You might be sick of COVID stories by now, and fair enough, but part of the reason I write this blog is to remind myself of what happened. It’s a shipwreck diary.
Day 100. Ate canned baked beans. Vomited.
Note to self if I survive: don’t eat canned baked beans.
When I wake up every morning I spend a few moments enjoying the vast spaces of our bedroom. There’s art on the walls, cat at my feet, Welsh cleaner beside me, shreds of light through the blinds, bird calls in the valley, and soon I recall who I am and where I live.
But unless I blog something down occasionally it’s gone forever.
So. Today I found some old paving stones in the lane for my planned garden redesign. They are perfect. I prefer old things to new things. Robinson, for example. Me, for another example.
I’ve also contacted a builder to extend and reconfigure my back deck. Three months of lockdown convinced me it’s too small. I can barely unfurl my long and skinny legs there. And my new design will magically increase the size of my garden and improve views across the meadow. It’s like magic.
The meadow, of course, will be tramped into oblivion by my builder.
We had the neighbours over for drinks last sunny Sunday afternoon. They were the first other people in our house for months. Nina was astonished. So were we, actually. We’d become inured to how weird Life has been.
Nina celebrated her first birthday yesterday, as guessed by the vet from her foundation story as a runaway kitten rescued from the Anzac Bridge.
Note to freed self: start a campaign to rename Blackwattle Bay as Anzac Cove in honour of Nina and her bridge; ignore the ensuing shitstorm from The Old American (The Australian).
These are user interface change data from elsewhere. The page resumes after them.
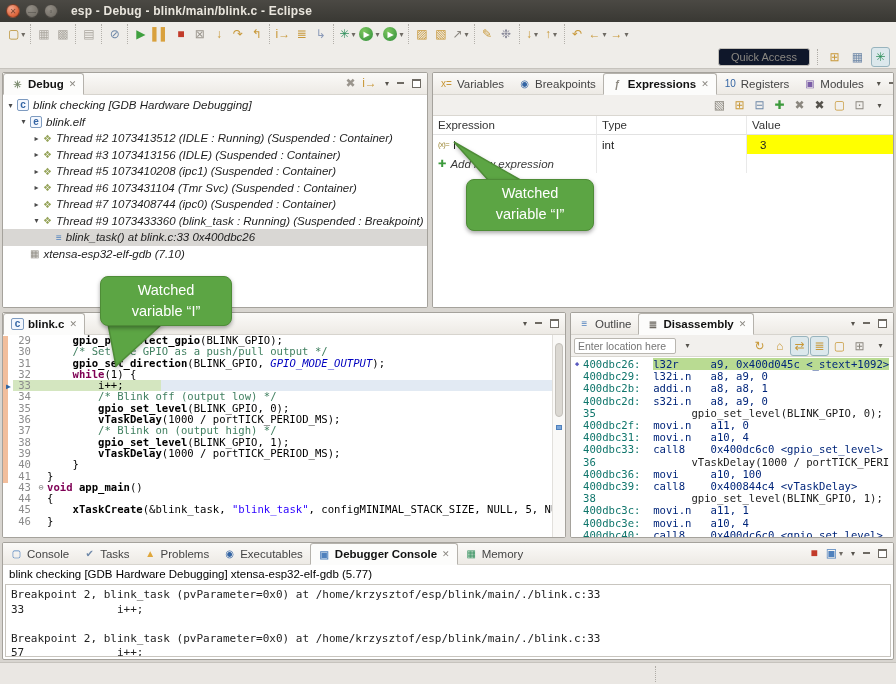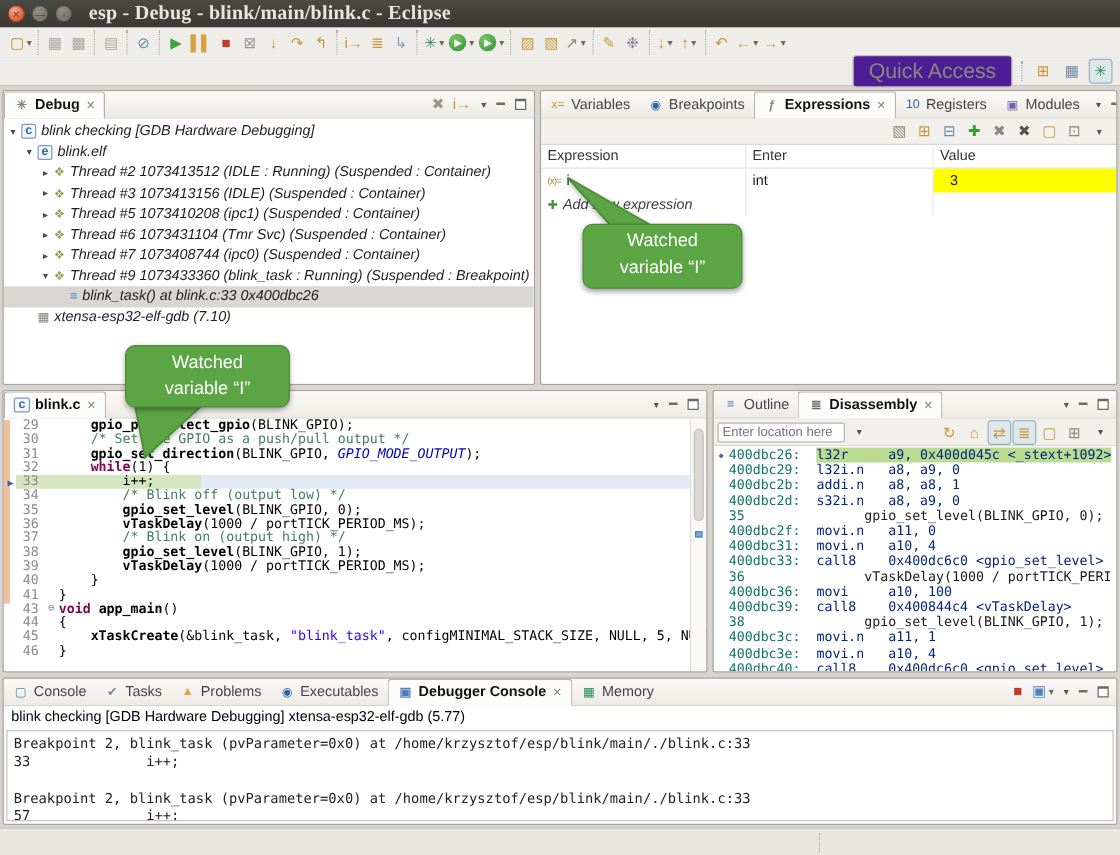"esp - Debug - blink/main/blink.c" .titletext { font-family: Liberation Serif, serif -> none; font-size: 16px -> 12px }
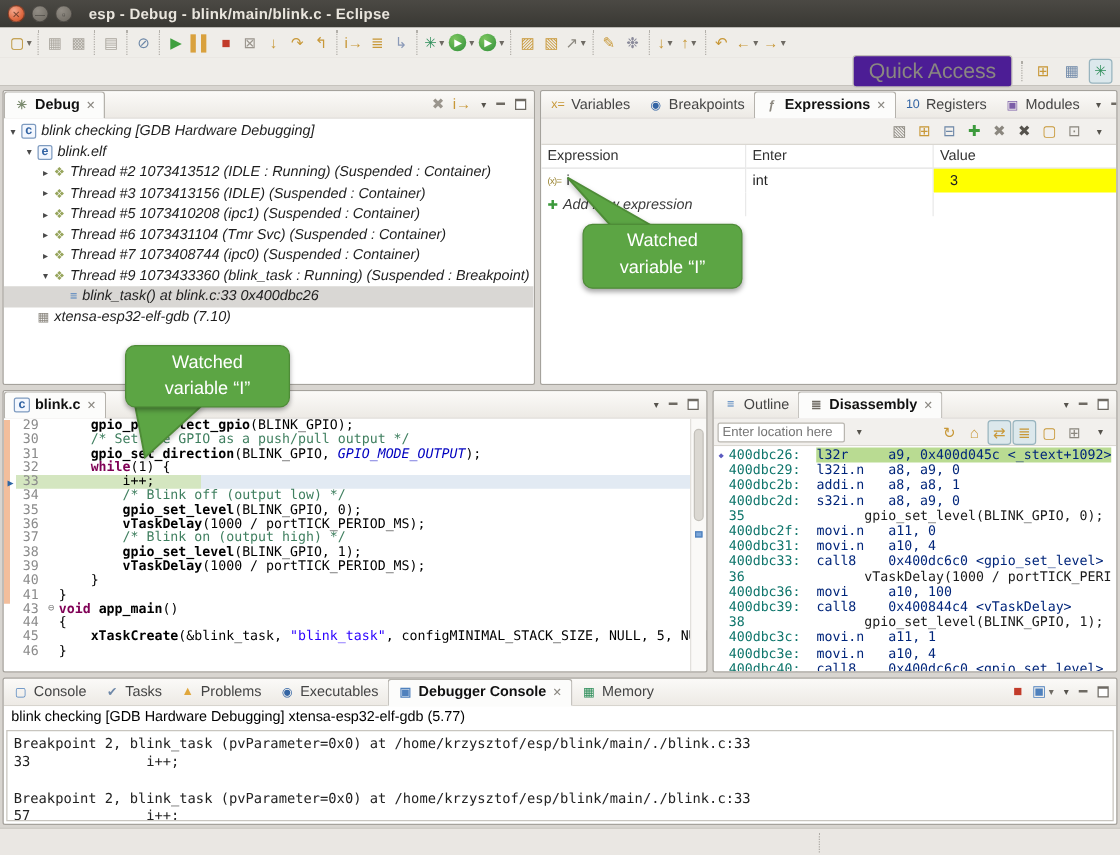"Quick Access" .qabtn { background: #4c1d95 -> #0f172a; font-size: 17px -> 11px }
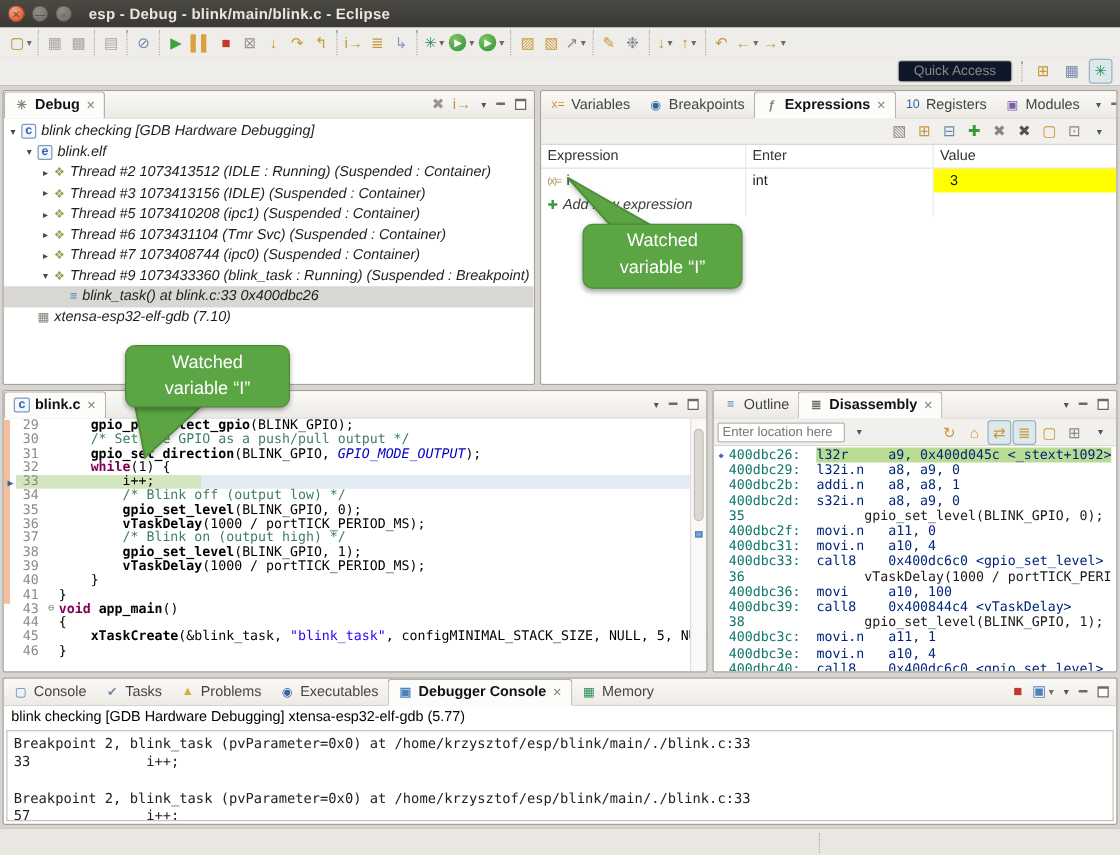"Enter" div.ecell { text: Enter -> Type }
Earlier in the week we caught the bus to Coogee beach. It was the first time we’d been on a bus for months. First time we’d seen and smelt the sea for months. First time we’d been to a beer garden and drank beer and eaten fish and chips for months.
Even Robinson drank beer under that blue sky. Then she played pool and got into a fight.
No she didn’t. I’m just vaguely remembering what happens in hotels on the coast.
We still haven’t had haircuts, but Sydney is reopening. It’s lovely. I hope it works, for us and all the medicos, and all those businesses who pay award wages. I hope it works everywhere.
Tonight we’re off to a pub quiz night. First time in months, etc. I’ll have to get used again to standing three deep at the bar to buy a drink. Maybe lockdown wasn’t so bad after all? You just had to go to the fridge. No queues.
I hope I don’t surrender to my impatient instincts and go home instead. Put the shutters up. Fill the moat.